When you copy from the entries that follow, take only the lines from the one with "color: #a16207 ->" down to the one with "font-size: 15px ->", keeping both ends and dropping every picture.

═════ Dataset ═════

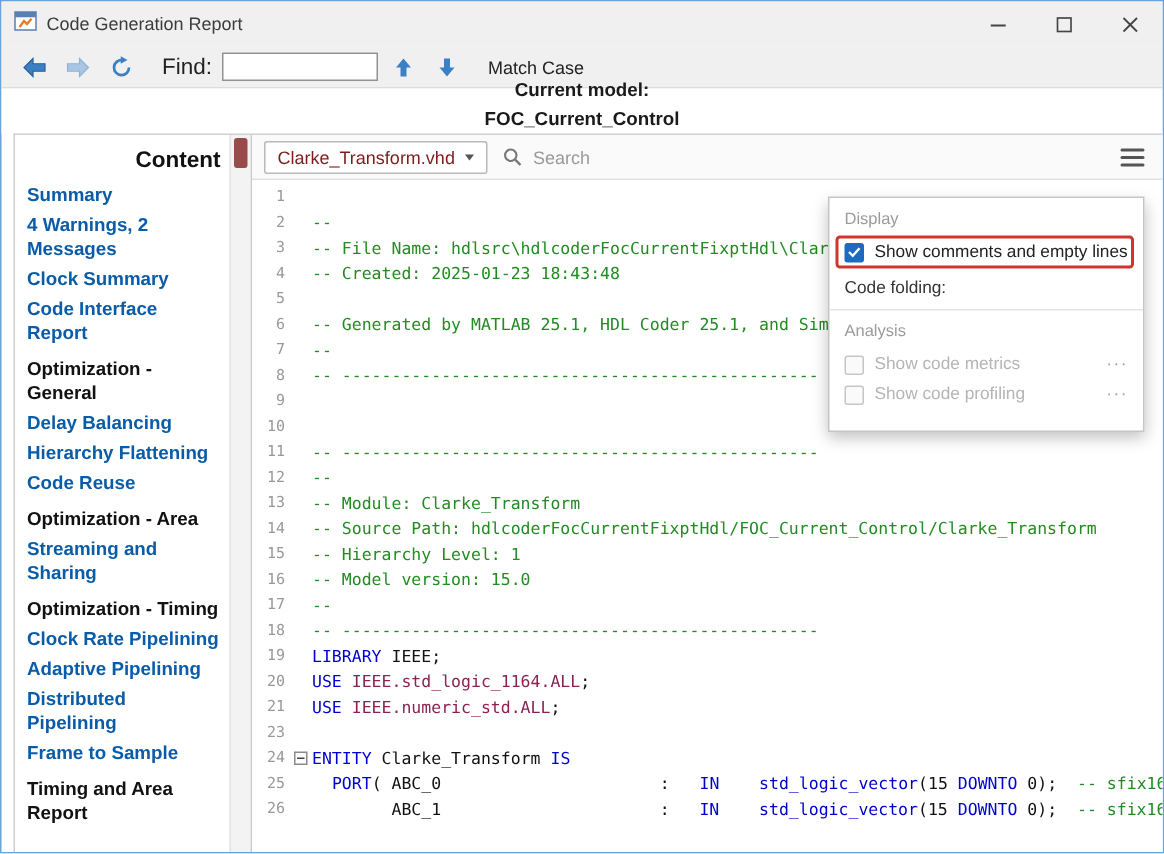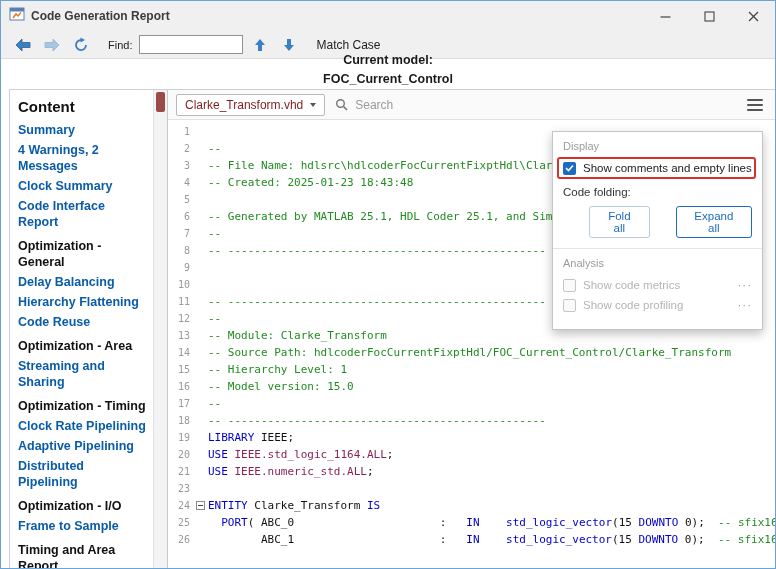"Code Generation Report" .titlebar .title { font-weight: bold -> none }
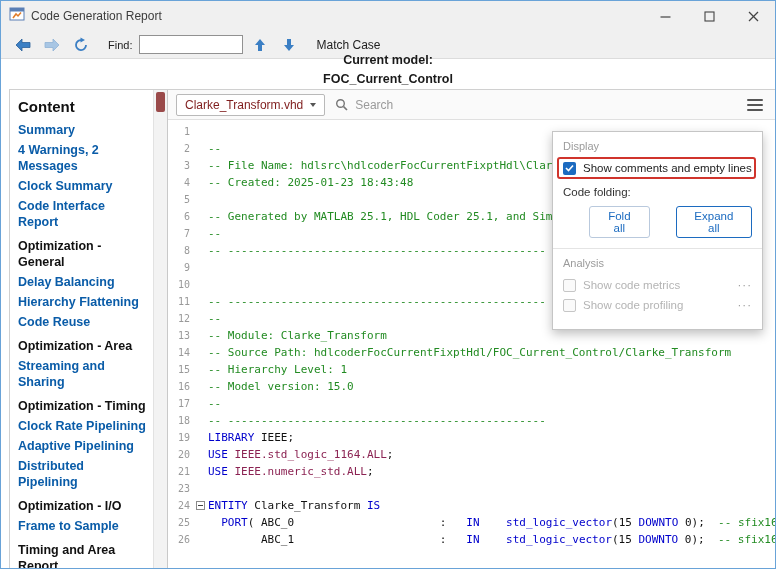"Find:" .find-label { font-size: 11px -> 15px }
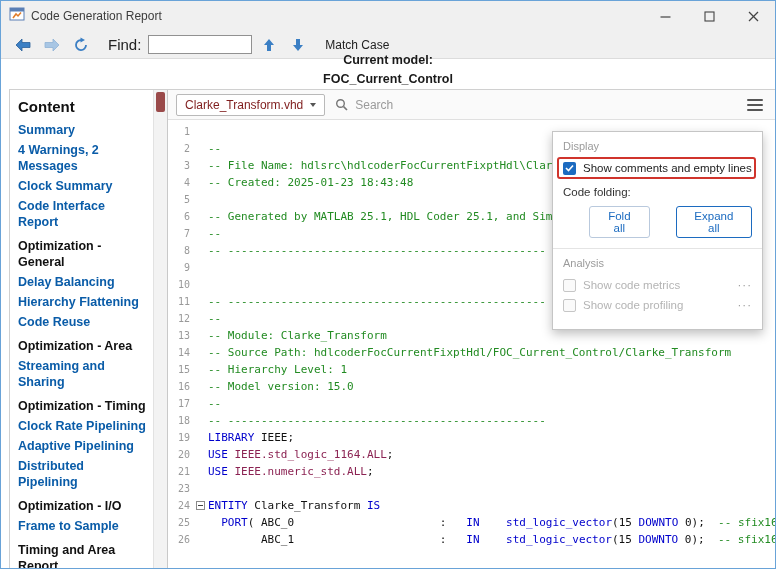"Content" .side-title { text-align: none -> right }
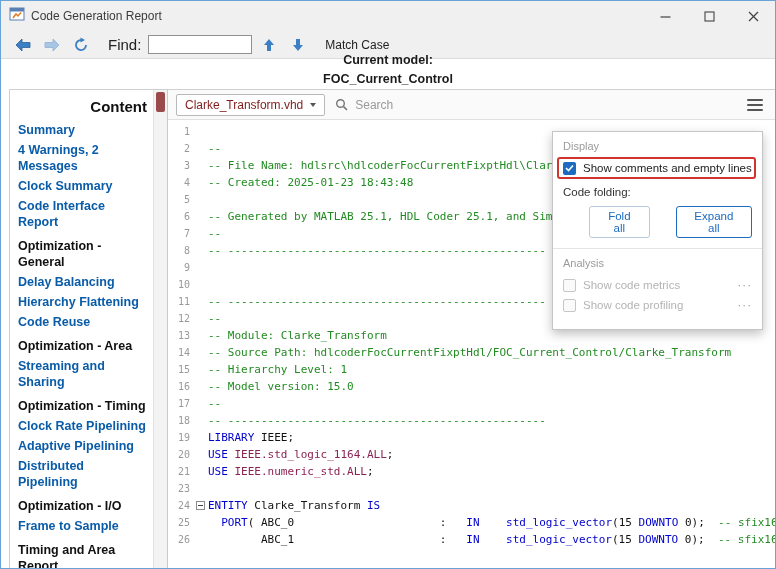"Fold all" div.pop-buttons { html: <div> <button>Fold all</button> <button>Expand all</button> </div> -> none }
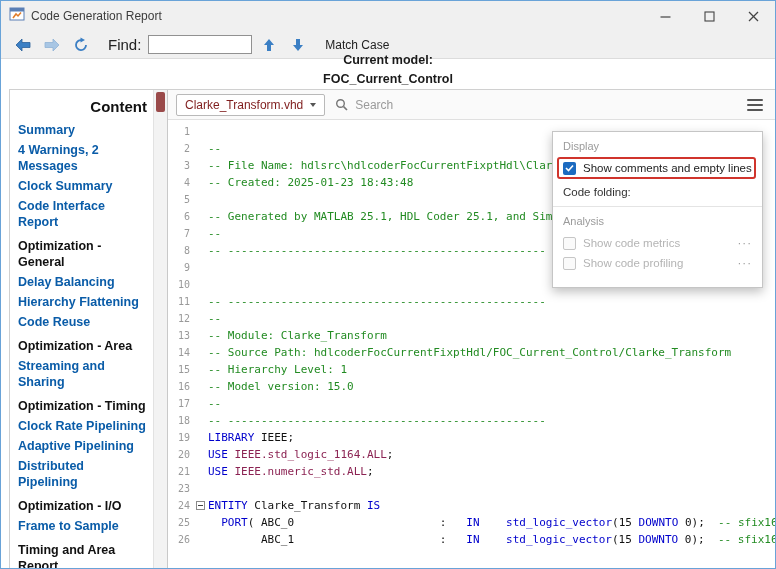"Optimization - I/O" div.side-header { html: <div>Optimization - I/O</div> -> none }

═════
═════ Dataset ═════

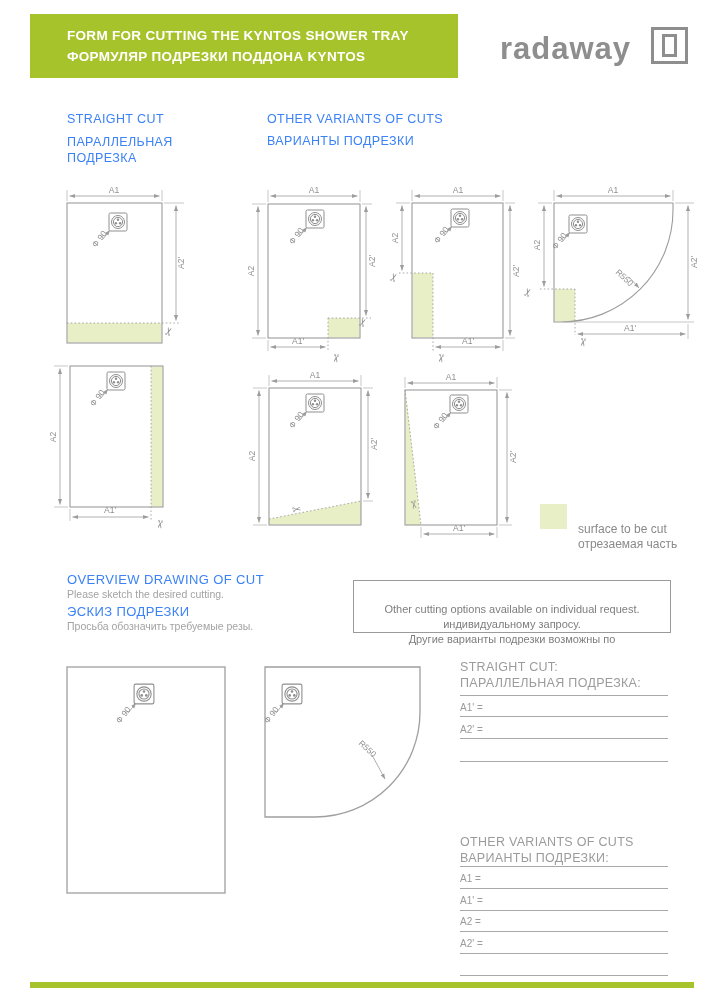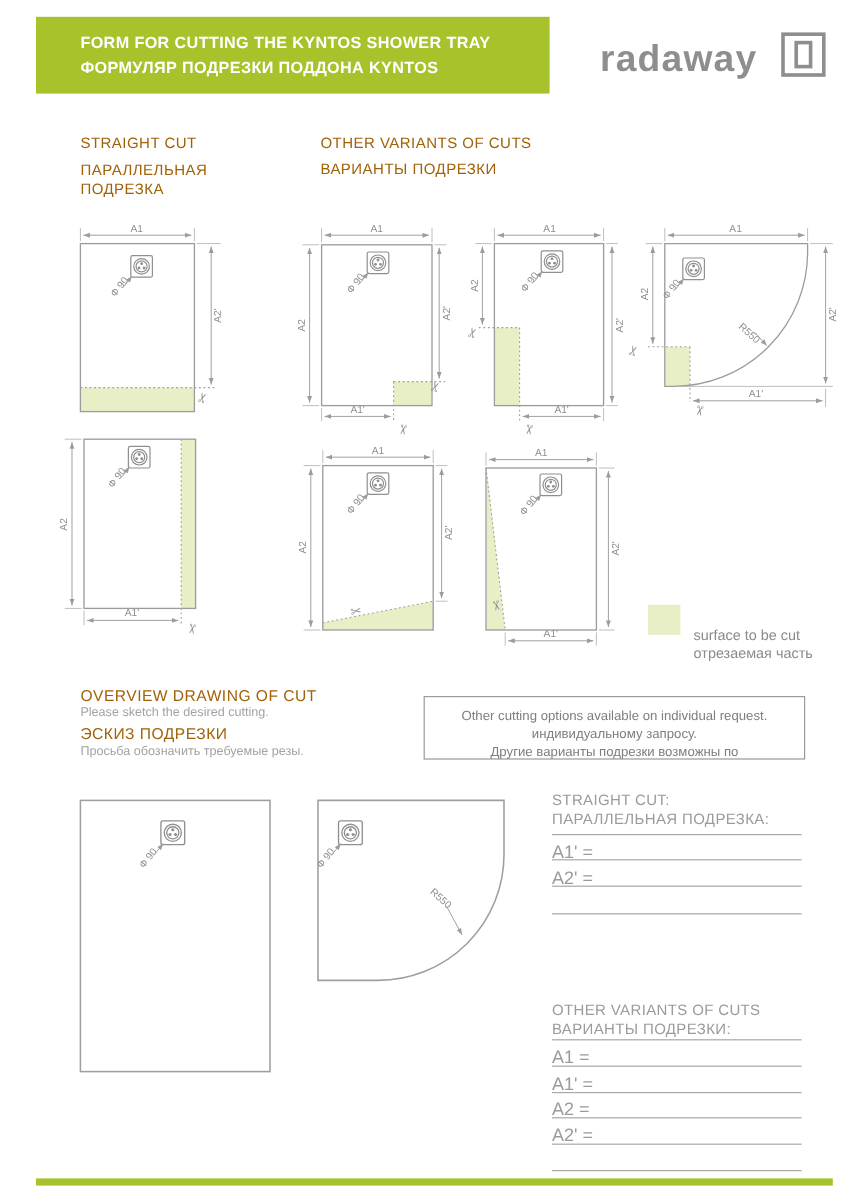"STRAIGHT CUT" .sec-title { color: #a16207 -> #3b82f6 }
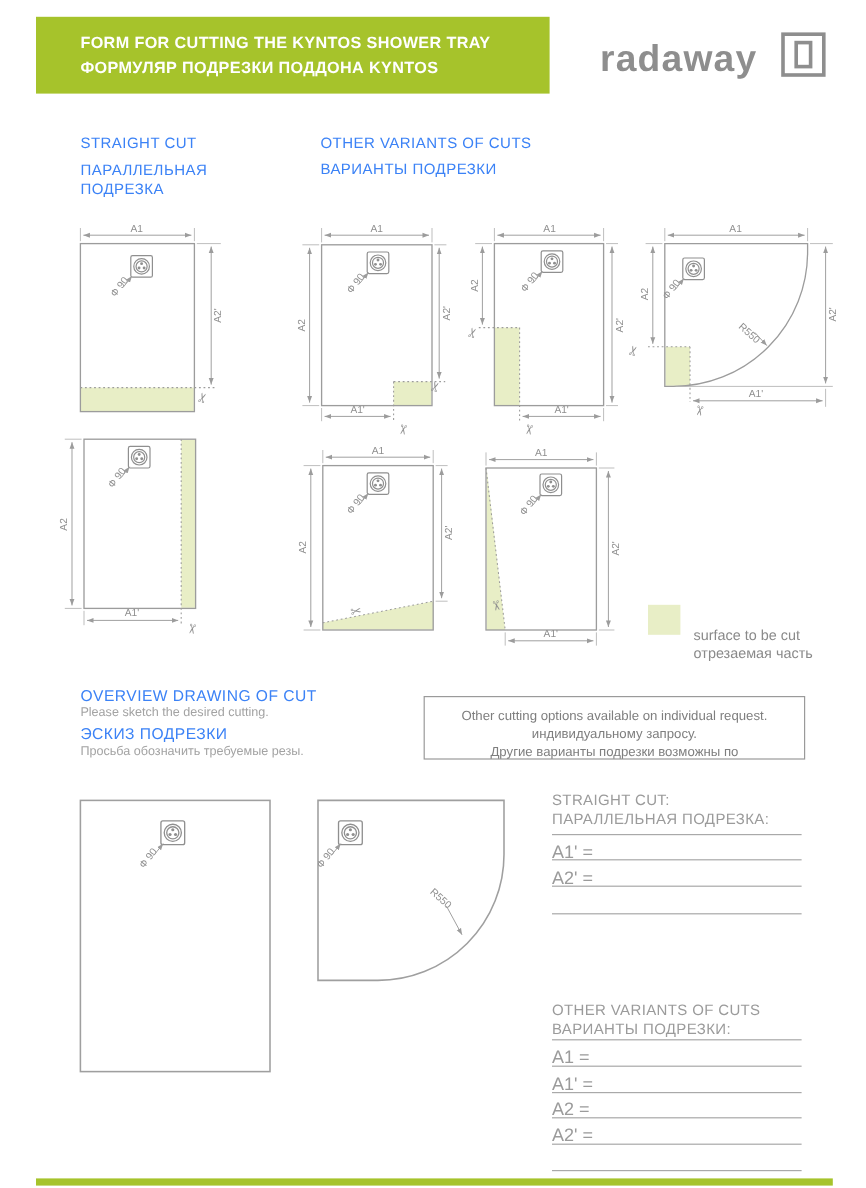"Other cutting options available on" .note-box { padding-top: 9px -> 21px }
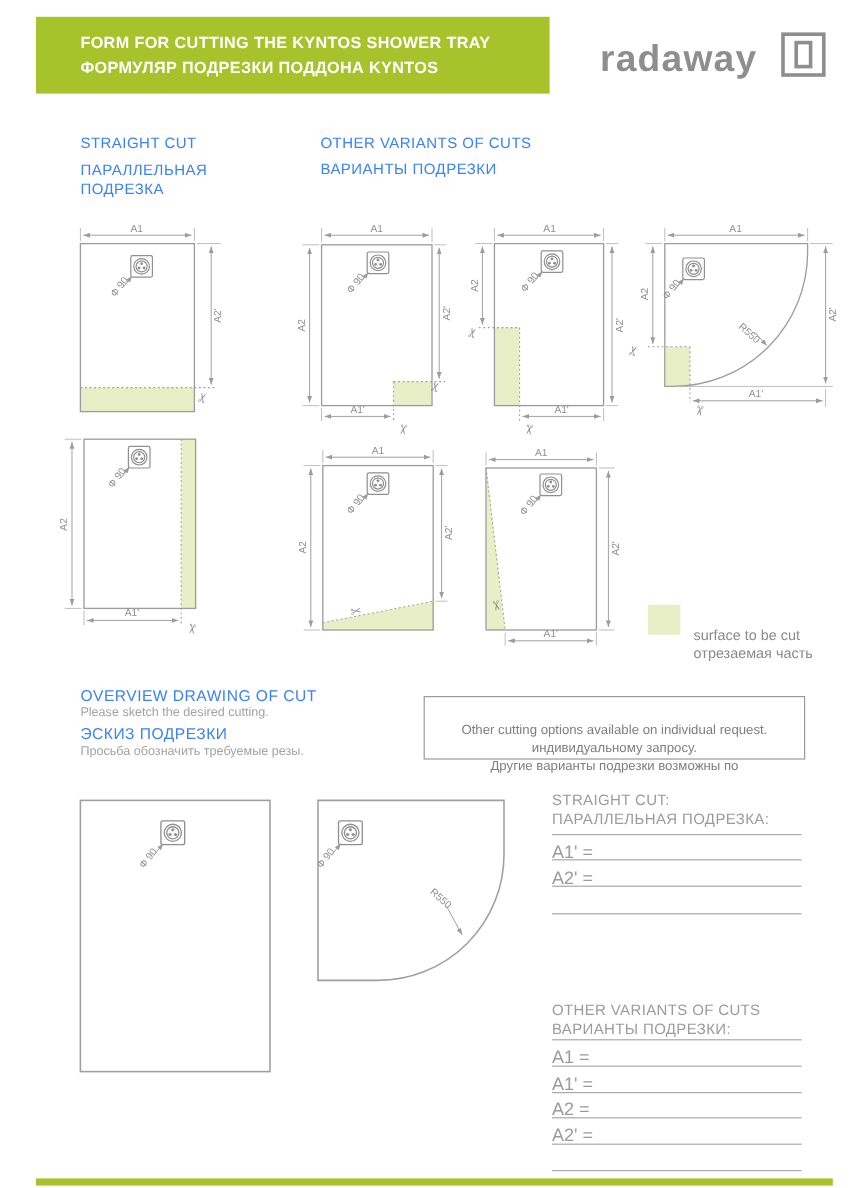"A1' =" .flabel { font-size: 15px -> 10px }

═════

● **Written answer**
"STRAIGHT CUT" .sec-title { color: #a16207 -> #3b82f6 }
"Other cutting options available on" .note-box { padding-top: 9px -> 21px }
"A1' =" .flabel { font-size: 15px -> 10px }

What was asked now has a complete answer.